TASK: Exact copy, no pictures: return all the data below as written.

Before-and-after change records
☆ ☆ ☆ ☆

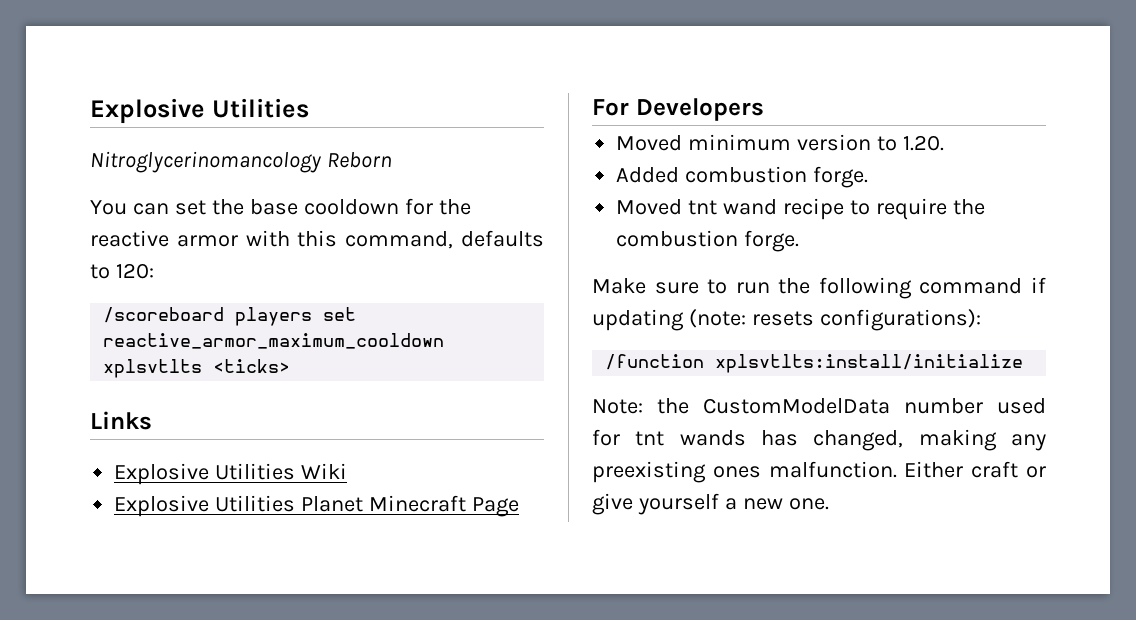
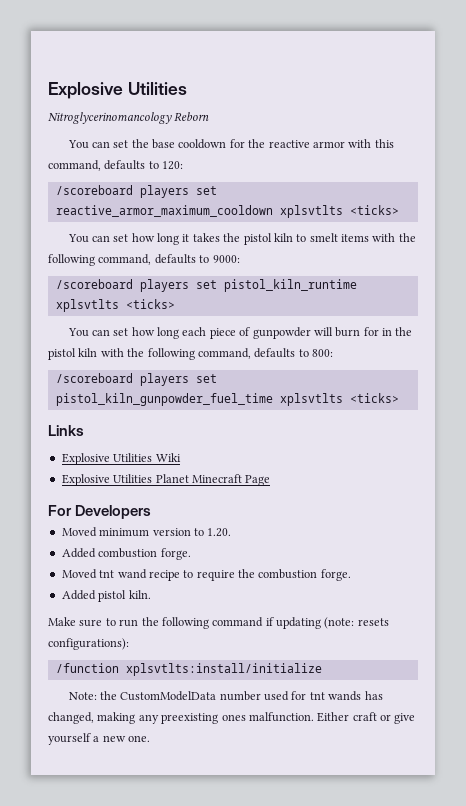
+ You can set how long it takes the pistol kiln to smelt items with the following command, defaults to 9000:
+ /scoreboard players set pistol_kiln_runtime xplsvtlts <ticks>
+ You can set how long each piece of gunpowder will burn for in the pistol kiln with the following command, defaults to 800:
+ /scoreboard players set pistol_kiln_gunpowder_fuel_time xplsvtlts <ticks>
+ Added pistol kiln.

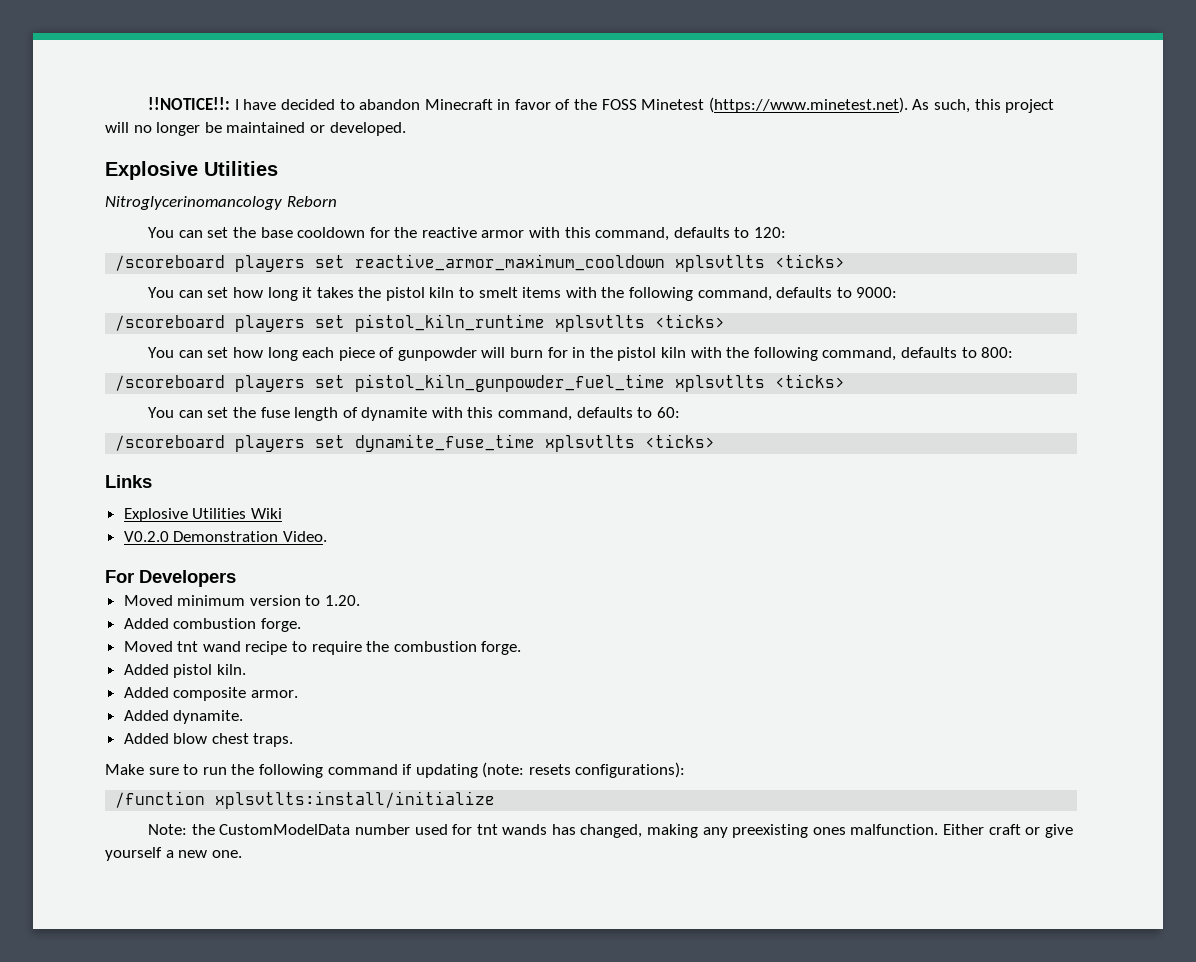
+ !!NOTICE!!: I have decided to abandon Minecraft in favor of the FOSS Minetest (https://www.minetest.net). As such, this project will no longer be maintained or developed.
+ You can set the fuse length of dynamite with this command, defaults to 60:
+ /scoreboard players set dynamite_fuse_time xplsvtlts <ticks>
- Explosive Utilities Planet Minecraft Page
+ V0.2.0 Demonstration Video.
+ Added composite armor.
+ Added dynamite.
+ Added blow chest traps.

☆ ☆ ☆ ☆

WORKED SOLUTION:
+ You can set how long it takes the pistol kiln to smelt items with the following command, defaults to 9000:
+ /scoreboard players set pistol_kiln_runtime xplsvtlts <ticks>
+ You can set how long each piece of gunpowder will burn for in the pistol kiln with the following command, defaults to 800:
+ /scoreboard players set pistol_kiln_gunpowder_fuel_time xplsvtlts <ticks>
+ Added pistol kiln.

+ !!NOTICE!!: I have decided to abandon Minecraft in favor of the FOSS Minetest (https://www.minetest.net). As such, this project will no longer be maintained or developed.
+ You can set the fuse length of dynamite with this command, defaults to 60:
+ /scoreboard players set dynamite_fuse_time xplsvtlts <ticks>
- Explosive Utilities Planet Minecraft Page
+ V0.2.0 Demonstration Video.
+ Added composite armor.
+ Added dynamite.
+ Added blow chest traps.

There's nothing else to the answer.